Before-and-after change records:
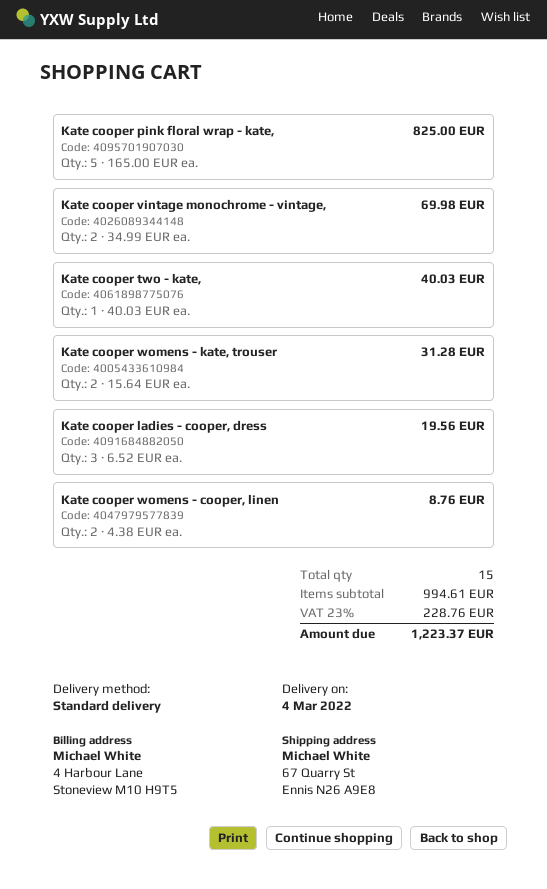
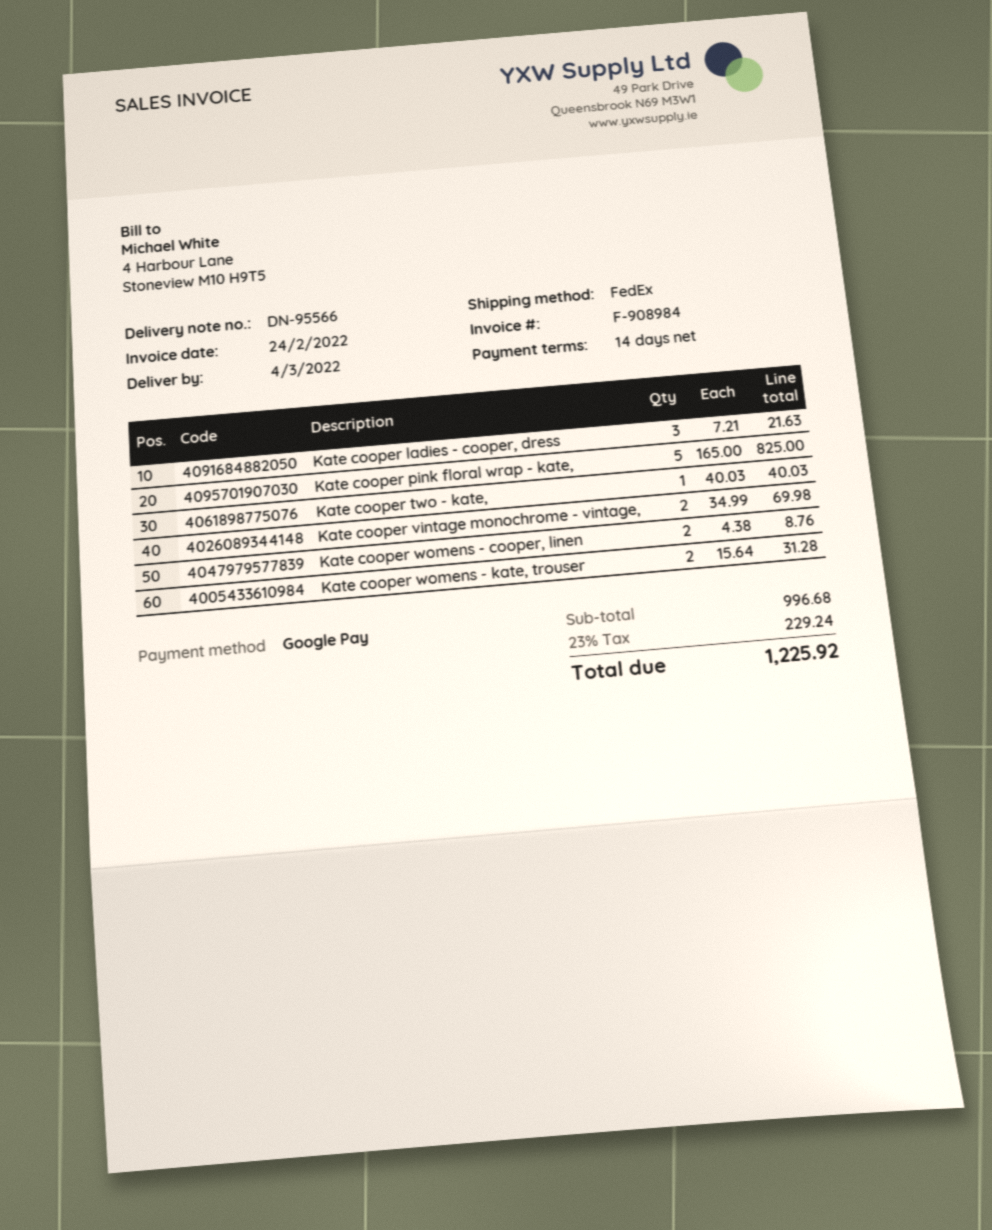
shipping method: standard -> FedEx
Kate cooper ladies - cooper, dress: 3 x 6.52 = 19.56 -> 3 x 7.21 = 21.63
subtotal: 994.61 -> 996.68
tax: 23% = 228.76 -> 23% = 229.24
total: 1223.37 -> 1225.92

# [REQUIRED ACTION]
Every line from the one that contains "Kate cooper ladies" down to and including the last line of the records above must be set down exactly, with nothing else.

# [TASK RESULT]
Kate cooper ladies - cooper, dress: 3 x 6.52 = 19.56 -> 3 x 7.21 = 21.63
subtotal: 994.61 -> 996.68
tax: 23% = 228.76 -> 23% = 229.24
total: 1223.37 -> 1225.92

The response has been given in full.